Aim of the exercise:
This task requires every entry to be set down again exactly.

++++ Provided data

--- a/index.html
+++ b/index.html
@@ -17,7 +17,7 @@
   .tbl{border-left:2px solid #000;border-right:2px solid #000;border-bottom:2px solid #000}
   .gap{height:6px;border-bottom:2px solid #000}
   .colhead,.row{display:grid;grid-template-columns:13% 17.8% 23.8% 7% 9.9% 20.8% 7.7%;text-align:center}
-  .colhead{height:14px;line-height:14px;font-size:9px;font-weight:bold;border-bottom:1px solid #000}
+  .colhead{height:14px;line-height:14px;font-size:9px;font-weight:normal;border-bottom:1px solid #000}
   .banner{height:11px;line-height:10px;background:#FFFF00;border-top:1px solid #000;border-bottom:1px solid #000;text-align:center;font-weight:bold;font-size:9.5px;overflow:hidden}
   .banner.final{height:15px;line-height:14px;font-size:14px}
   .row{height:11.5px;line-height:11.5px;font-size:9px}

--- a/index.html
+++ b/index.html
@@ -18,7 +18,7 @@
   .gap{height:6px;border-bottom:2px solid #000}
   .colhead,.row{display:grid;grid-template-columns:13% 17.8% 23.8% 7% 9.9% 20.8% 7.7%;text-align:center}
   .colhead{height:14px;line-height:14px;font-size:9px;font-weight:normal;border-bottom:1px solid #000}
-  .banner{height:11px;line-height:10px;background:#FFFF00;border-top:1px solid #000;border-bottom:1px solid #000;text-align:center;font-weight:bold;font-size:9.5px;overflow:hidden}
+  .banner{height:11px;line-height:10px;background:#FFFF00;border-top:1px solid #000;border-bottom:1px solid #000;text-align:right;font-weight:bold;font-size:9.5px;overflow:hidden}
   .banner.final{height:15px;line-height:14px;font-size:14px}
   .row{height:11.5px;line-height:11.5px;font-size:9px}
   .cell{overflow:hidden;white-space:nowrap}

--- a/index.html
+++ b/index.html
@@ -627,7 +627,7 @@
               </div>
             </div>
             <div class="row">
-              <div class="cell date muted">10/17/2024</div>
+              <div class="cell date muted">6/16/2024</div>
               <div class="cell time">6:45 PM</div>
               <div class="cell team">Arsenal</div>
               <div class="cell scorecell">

++++++++

Solved exercise:
--- a/index.html
+++ b/index.html
@@ -17,7 +17,7 @@
   .tbl{border-left:2px solid #000;border-right:2px solid #000;border-bottom:2px solid #000}
   .gap{height:6px;border-bottom:2px solid #000}
   .colhead,.row{display:grid;grid-template-columns:13% 17.8% 23.8% 7% 9.9% 20.8% 7.7%;text-align:center}
-  .colhead{height:14px;line-height:14px;font-size:9px;font-weight:bold;border-bottom:1px solid #000}
+  .colhead{height:14px;line-height:14px;font-size:9px;font-weight:normal;border-bottom:1px solid #000}
   .banner{height:11px;line-height:10px;background:#FFFF00;border-top:1px solid #000;border-bottom:1px solid #000;text-align:center;font-weight:bold;font-size:9.5px;overflow:hidden}
   .banner.final{height:15px;line-height:14px;font-size:14px}
   .row{height:11.5px;line-height:11.5px;font-size:9px}

--- a/index.html
+++ b/index.html
@@ -18,7 +18,7 @@
   .gap{height:6px;border-bottom:2px solid #000}
   .colhead,.row{display:grid;grid-template-columns:13% 17.8% 23.8% 7% 9.9% 20.8% 7.7%;text-align:center}
   .colhead{height:14px;line-height:14px;font-size:9px;font-weight:normal;border-bottom:1px solid #000}
-  .banner{height:11px;line-height:10px;background:#FFFF00;border-top:1px solid #000;border-bottom:1px solid #000;text-align:center;font-weight:bold;font-size:9.5px;overflow:hidden}
+  .banner{height:11px;line-height:10px;background:#FFFF00;border-top:1px solid #000;border-bottom:1px solid #000;text-align:right;font-weight:bold;font-size:9.5px;overflow:hidden}
   .banner.final{height:15px;line-height:14px;font-size:14px}
   .row{height:11.5px;line-height:11.5px;font-size:9px}
   .cell{overflow:hidden;white-space:nowrap}

--- a/index.html
+++ b/index.html
@@ -627,7 +627,7 @@
               </div>
             </div>
             <div class="row">
-              <div class="cell date muted">10/17/2024</div>
+              <div class="cell date muted">6/16/2024</div>
               <div class="cell time">6:45 PM</div>
               <div class="cell team">Arsenal</div>
               <div class="cell scorecell">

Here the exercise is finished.